## Exercise aim
Take the material below and reproduce, word for word, only the lines from the line with "- 2.0 Hi-Speed Hub Controller - SQF" through the line with "- Loading ...".

------ Data for processing ------

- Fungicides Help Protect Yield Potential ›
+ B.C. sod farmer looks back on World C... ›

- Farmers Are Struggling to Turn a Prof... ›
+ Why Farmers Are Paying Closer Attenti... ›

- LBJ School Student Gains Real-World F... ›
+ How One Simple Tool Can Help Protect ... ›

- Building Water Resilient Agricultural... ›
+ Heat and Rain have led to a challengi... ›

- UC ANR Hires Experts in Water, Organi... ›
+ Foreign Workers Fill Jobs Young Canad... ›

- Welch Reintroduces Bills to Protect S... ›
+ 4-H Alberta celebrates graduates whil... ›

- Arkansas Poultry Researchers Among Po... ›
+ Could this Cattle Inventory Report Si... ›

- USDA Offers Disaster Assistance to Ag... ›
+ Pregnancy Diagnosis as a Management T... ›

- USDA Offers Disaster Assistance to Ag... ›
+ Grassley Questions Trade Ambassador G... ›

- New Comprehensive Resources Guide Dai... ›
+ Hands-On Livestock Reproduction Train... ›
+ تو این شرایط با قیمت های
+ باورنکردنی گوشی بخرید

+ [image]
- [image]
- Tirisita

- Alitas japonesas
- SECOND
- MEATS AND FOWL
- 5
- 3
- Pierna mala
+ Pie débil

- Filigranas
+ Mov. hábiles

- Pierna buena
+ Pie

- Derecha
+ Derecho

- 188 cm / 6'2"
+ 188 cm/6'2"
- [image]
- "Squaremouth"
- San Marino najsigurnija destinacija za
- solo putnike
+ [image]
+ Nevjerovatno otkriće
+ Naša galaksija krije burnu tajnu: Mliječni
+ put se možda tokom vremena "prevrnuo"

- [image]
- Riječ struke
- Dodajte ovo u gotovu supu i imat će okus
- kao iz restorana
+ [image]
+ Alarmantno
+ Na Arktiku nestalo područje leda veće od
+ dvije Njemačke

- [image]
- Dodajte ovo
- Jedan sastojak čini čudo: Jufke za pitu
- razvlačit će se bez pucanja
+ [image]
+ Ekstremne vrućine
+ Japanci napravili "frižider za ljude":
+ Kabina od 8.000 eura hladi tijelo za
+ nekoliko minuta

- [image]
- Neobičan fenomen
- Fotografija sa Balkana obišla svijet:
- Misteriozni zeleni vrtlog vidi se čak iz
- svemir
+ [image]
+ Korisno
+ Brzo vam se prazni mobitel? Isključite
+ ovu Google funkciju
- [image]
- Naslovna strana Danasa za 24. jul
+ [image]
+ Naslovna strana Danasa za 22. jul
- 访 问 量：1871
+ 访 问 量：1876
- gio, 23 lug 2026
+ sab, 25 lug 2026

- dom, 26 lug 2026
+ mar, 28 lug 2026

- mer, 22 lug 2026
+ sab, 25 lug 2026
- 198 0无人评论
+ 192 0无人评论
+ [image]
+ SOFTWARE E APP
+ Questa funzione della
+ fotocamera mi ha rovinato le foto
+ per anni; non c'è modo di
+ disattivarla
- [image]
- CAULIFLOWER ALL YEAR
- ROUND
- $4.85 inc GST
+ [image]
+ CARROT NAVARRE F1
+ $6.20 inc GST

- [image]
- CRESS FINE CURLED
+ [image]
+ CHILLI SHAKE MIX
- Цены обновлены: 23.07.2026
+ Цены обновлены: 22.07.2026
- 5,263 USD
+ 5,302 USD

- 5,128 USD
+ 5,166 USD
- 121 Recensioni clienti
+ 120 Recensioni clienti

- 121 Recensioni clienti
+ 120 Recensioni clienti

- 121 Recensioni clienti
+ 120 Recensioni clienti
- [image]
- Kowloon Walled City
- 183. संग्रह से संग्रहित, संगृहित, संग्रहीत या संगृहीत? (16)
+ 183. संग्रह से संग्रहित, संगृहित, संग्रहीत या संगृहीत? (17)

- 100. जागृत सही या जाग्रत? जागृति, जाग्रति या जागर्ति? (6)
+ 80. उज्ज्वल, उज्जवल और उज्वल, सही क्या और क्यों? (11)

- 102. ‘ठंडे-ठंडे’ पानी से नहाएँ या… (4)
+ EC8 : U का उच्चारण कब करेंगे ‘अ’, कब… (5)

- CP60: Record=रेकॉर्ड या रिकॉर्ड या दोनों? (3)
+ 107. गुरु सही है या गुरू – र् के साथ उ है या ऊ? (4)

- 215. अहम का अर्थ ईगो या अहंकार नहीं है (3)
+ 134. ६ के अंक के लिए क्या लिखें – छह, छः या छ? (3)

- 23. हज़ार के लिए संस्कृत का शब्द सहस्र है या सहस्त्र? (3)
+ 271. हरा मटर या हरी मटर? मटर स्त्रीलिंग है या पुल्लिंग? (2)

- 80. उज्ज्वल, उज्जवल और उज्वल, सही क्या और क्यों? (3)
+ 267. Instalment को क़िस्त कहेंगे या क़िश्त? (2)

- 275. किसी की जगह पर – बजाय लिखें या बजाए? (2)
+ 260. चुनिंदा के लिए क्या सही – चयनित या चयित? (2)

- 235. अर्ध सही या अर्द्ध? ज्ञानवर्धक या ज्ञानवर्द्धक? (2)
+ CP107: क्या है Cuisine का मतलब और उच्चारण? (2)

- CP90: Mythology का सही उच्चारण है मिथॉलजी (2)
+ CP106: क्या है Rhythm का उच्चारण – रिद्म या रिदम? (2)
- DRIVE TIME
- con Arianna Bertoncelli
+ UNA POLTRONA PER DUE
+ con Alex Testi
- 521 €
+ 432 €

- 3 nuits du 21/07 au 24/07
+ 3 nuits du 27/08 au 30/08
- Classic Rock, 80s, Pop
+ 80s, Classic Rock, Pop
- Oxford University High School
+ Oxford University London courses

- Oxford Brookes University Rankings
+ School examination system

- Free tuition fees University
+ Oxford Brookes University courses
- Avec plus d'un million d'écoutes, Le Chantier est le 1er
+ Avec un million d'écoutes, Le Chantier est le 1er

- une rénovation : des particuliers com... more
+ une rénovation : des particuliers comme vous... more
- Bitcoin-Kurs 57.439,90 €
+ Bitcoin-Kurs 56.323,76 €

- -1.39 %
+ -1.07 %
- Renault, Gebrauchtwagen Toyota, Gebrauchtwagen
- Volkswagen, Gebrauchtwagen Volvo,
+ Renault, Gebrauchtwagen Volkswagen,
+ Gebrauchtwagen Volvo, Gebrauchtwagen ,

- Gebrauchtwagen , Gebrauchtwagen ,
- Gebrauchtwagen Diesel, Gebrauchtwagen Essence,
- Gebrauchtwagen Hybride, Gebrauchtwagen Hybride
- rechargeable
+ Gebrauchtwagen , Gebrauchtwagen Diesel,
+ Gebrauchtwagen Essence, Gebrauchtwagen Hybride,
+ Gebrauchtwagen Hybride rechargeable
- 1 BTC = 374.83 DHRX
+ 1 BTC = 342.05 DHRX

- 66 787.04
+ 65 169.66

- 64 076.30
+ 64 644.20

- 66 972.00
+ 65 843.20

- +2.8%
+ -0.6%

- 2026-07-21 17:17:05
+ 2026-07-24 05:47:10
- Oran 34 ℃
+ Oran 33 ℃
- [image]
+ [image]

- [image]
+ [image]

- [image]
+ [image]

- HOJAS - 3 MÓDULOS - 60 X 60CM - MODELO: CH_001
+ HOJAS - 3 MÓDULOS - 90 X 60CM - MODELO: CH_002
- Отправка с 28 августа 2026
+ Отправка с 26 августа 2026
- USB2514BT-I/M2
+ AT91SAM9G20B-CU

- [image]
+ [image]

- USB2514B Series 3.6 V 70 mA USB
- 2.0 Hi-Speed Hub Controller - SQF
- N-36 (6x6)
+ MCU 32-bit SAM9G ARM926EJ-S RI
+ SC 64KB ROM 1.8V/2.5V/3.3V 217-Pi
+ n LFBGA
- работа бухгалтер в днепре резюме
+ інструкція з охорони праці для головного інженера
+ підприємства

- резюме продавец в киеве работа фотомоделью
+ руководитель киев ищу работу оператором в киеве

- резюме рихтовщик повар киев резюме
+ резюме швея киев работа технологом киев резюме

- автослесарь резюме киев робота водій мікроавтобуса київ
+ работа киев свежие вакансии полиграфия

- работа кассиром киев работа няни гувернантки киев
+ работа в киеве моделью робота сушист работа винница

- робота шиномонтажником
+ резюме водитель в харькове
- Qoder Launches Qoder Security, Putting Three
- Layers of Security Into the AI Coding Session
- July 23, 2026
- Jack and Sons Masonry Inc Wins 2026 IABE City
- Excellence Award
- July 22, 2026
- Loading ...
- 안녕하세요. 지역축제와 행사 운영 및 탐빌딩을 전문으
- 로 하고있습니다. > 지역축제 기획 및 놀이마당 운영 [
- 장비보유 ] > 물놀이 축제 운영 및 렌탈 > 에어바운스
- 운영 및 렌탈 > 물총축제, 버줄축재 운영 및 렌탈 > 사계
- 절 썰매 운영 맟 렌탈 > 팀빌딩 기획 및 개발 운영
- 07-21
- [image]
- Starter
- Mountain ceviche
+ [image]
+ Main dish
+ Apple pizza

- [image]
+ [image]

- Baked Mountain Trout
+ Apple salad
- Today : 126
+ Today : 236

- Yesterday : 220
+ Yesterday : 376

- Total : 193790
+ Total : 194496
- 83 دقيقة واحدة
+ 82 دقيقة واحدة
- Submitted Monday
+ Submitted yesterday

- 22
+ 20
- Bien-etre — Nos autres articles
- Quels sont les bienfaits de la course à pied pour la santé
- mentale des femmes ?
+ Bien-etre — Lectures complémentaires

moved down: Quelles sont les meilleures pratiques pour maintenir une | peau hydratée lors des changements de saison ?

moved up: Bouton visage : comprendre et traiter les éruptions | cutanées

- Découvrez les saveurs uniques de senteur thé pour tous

------

## Answer to this exercise
- 2.0 Hi-Speed Hub Controller - SQF
- N-36 (6x6)
+ MCU 32-bit SAM9G ARM926EJ-S RI
+ SC 64KB ROM 1.8V/2.5V/3.3V 217-Pi
+ n LFBGA
- работа бухгалтер в днепре резюме
+ інструкція з охорони праці для головного інженера
+ підприємства

- резюме продавец в киеве работа фотомоделью
+ руководитель киев ищу работу оператором в киеве

- резюме рихтовщик повар киев резюме
+ резюме швея киев работа технологом киев резюме

- автослесарь резюме киев робота водій мікроавтобуса київ
+ работа киев свежие вакансии полиграфия

- работа кассиром киев работа няни гувернантки киев
+ работа в киеве моделью робота сушист работа винница

- робота шиномонтажником
+ резюме водитель в харькове
- Qoder Launches Qoder Security, Putting Three
- Layers of Security Into the AI Coding Session
- July 23, 2026
- Jack and Sons Masonry Inc Wins 2026 IABE City
- Excellence Award
- July 22, 2026
- Loading ...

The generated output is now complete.